WAIL OF A TIME: A baby-cry sumo competition in Tokyo on Sunday. Japanese parents believe this ritual brings good health to their infants.


    Sep 23, 2014

    Japan tots have a bawl with sumo wrestlers


    IT MUST be the only time parents are delighted to see their babies wailing.

    This was indeed the case for hundreds of Japanese parents who watched with glee on Sunday as sumo wrestlers tried to reduce their babies to tears, in a centuries-old ritual believed to bring good health to bawling infants.

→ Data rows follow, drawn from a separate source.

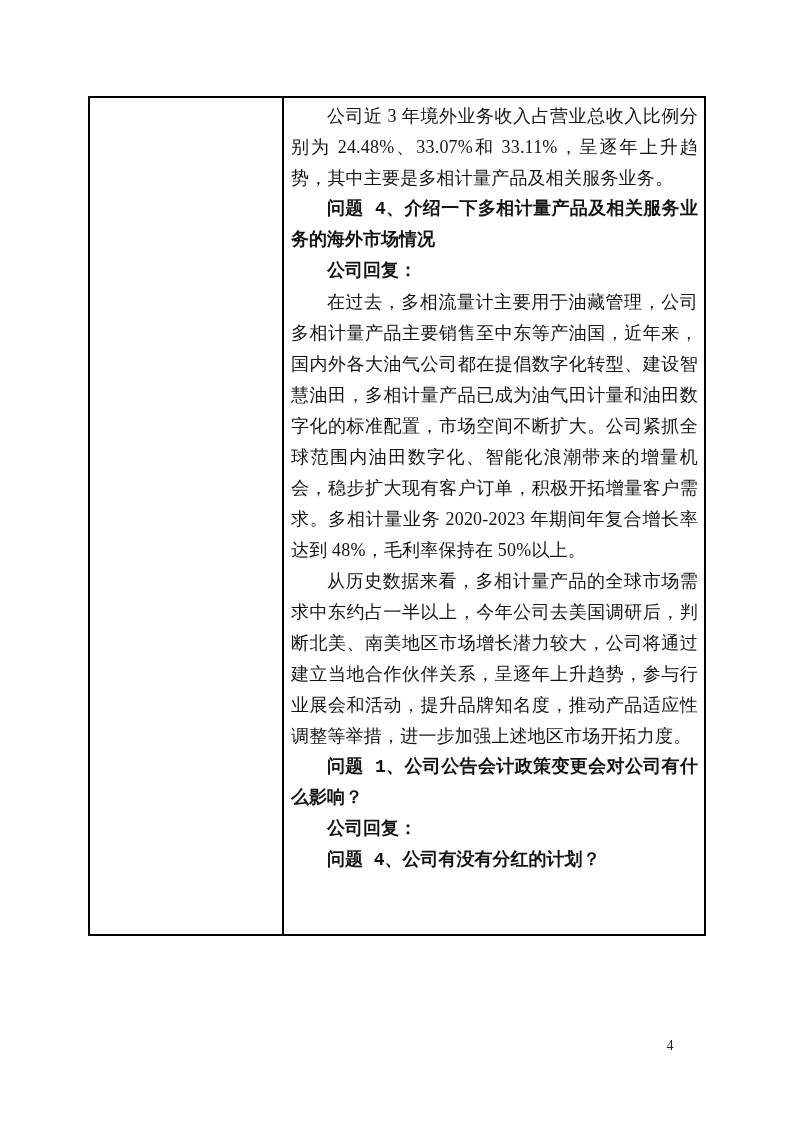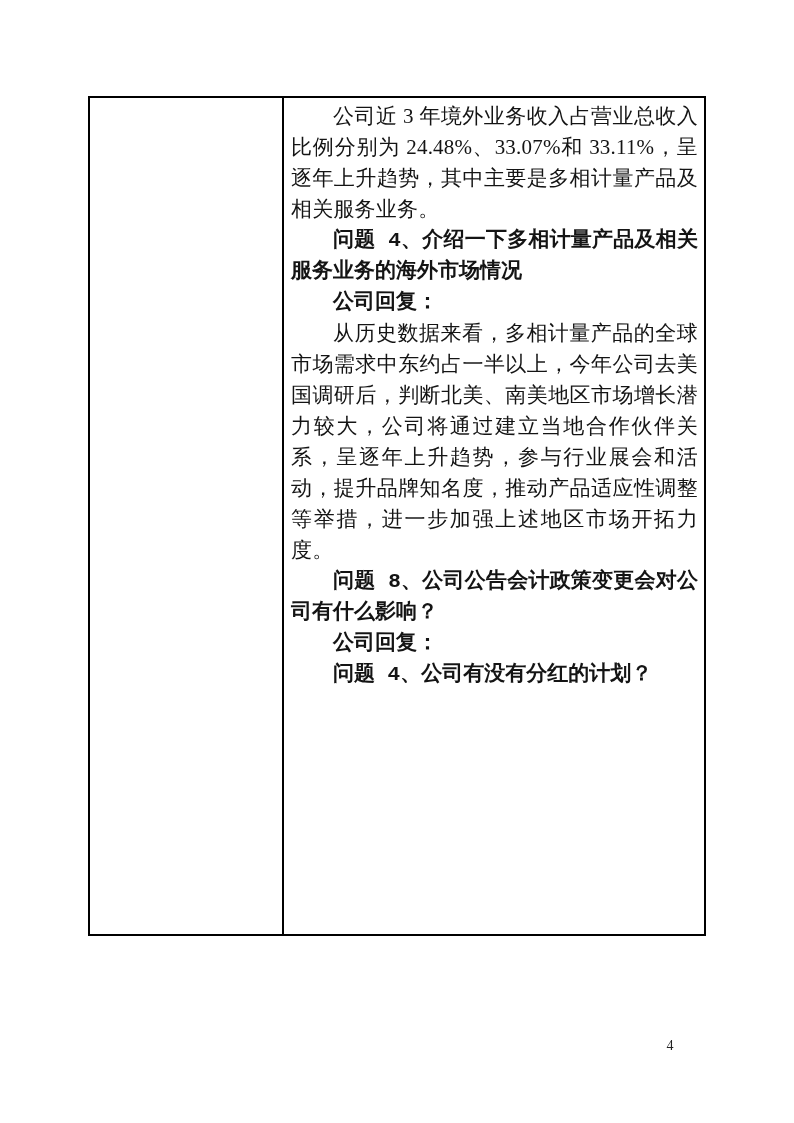--- a/index.html
+++ b/index.html
@@ -34,7 +34,7 @@
     overflow: hidden;
   }
   .block {
-    font-size: 21px;
+    font-size: 18px;
     line-height: 31px;
     text-align: justify;
     text-indent: 2em;

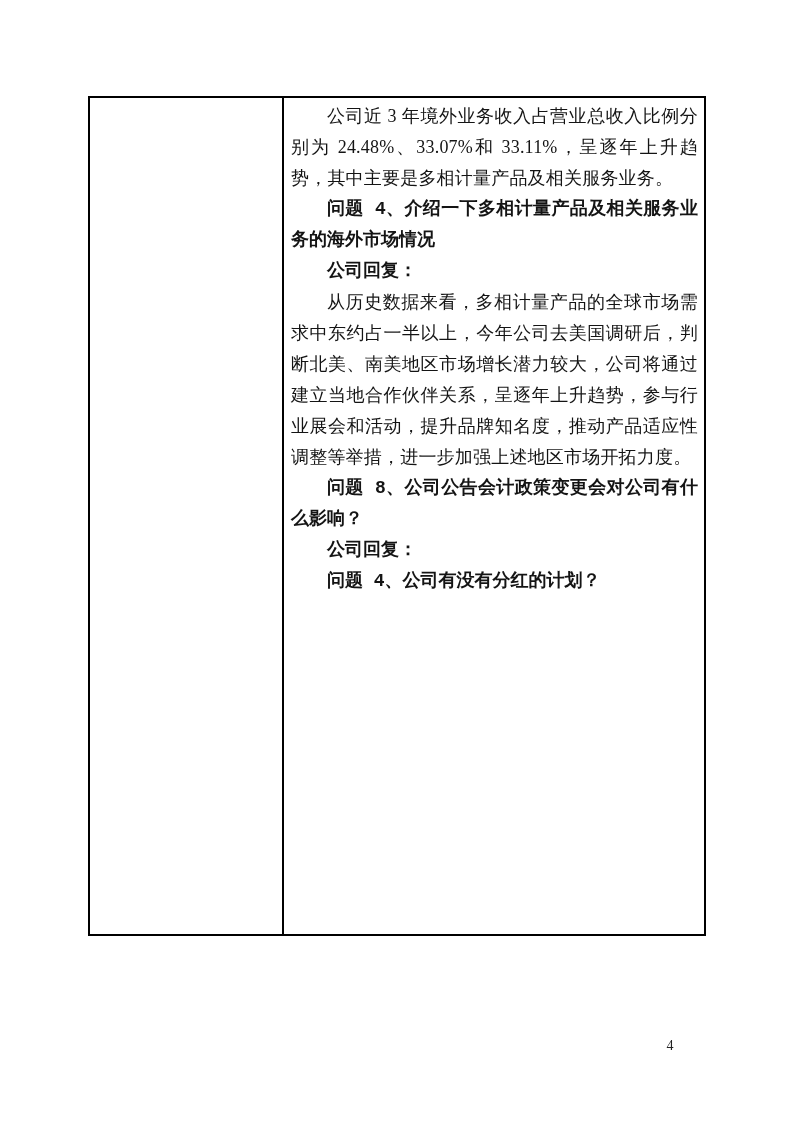--- a/index.html
+++ b/index.html
@@ -69,6 +69,7 @@
       <div class="block para">公司近 3 年境外业务收入占营业总收入比例分别为 24.48%、33.07%和 33.11%，呈逐年上升趋势，其中主要是多相计量产品及相关服务业务。</div>
       <div class="block heading">问题 4、介绍一下多相计量产品及相关服务业务的海外市场情况</div>
       <div class="block heading">公司回复：</div>
+      <div class="block para">在过去，多相流量计主要用于油藏管理，公司多相计量产品主要销售至中东等产油国，近年来，国内外各大油气公司都在提倡数字化转型、建设智慧油田，多相计量产品已成为油气田计量和油田数字化的标准配置，市场空间不断扩大。公司紧抓全球范围内油田数字化、智能化浪潮带来的增量机会，稳步扩大现有客户订单，积极开拓增量客户需求。多相计量业务 2020-2023 年期间年复合增长率达到 48%，毛利率保持在 50%以上。</div>
       <div class="block para">从历史数据来看，多相计量产品的全球市场需求中东约占一半以上，今年公司去美国调研后，判断北美、南美地区市场增长潜力较大，公司将通过建立当地合作伙伴关系，呈逐年上升趋势，参与行业展会和活动，提升品牌知名度，推动产品适应性调整等举措，进一步加强上述地区市场开拓力度。</div>
       <div class="block heading">问题 8、公司公告会计政策变更会对公司有什么影响？</div>
       <div class="block heading">公司回复：</div>

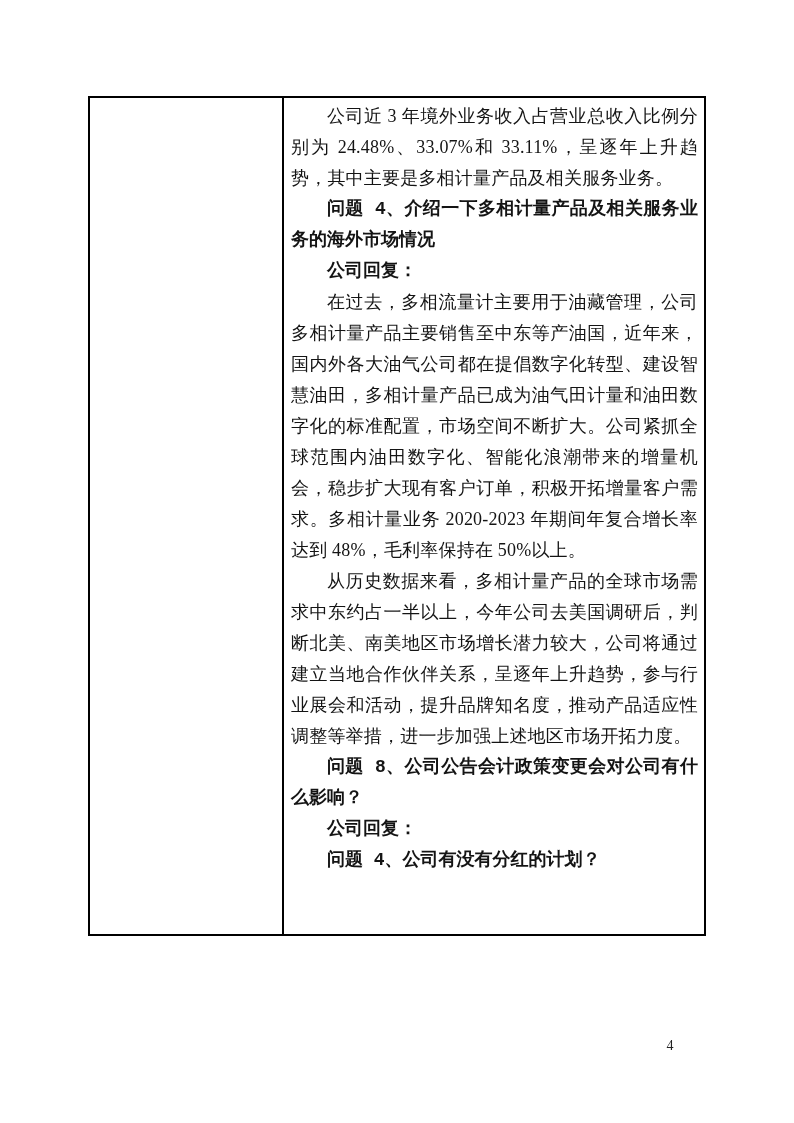--- a/index.html
+++ b/index.html
@@ -71,7 +71,7 @@
       <div class="block heading">公司回复：</div>
       <div class="block para">在过去，多相流量计主要用于油藏管理，公司多相计量产品主要销售至中东等产油国，近年来，国内外各大油气公司都在提倡数字化转型、建设智慧油田，多相计量产品已成为油气田计量和油田数字化的标准配置，市场空间不断扩大。公司紧抓全球范围内油田数字化、智能化浪潮带来的增量机会，稳步扩大现有客户订单，积极开拓增量客户需求。多相计量业务 2020-2023 年期间年复合增长率达到 48%，毛利率保持在 50%以上。</div>
       <div class="block para">从历史数据来看，多相计量产品的全球市场需求中东约占一半以上，今年公司去美国调研后，判断北美、南美地区市场增长潜力较大，公司将通过建立当地合作伙伴关系，呈逐年上升趋势，参与行业展会和活动，提升品牌知名度，推动产品适应性调整等举措，进一步加强上述地区市场开拓力度。</div>
-      <div class="block heading">问题 8、公司公告会计政策变更会对公司有什么影响？</div>
+      <div class="block heading">问题 1、公司公告会计政策变更会对公司有什么影响？</div>
       <div class="block heading">公司回复：</div>
       <div class="block heading">问题 4、公司有没有分红的计划？</div>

    More than a hundred sobbing babies were subjected to the ordeal at Tokyo's Irugi Shrine, with their doting parents watching happily as the amateur wrestlers bounced them up and down in a makeshift sumo ring.

    Some of the infants, aged between six and 18 months, were roared at in the face in a bid to get the tears flowing.

    "The babies' cries are intended to reach God and parents hope that their little ones will grow healthy and strong," explained Yoshimi Morita, a priest at the shrine, where screams and squawks filled the air.

    "So if a baby doesn't cry at this event, sumo wrestlers try to make him or her cry on purpose, moving the baby up and down, while their parents watch with pounding hearts.

    "There is no victory or defeat in this wrestling, and a match always ends with a chorus of 'Banzai raku!' which means 'Live long'."

    The ceremony dates back some 400 years and is held at shrines nationwide. The rules vary from region to region - in some areas, there is a race to see which baby will cry first, while in others, the first crier is the loser.

    Delighted mother Mae Shige said her son performed well at Sunday's event. "He's not a baby that cries much, but today, he cried a lot for us and we are very happy about it," she said.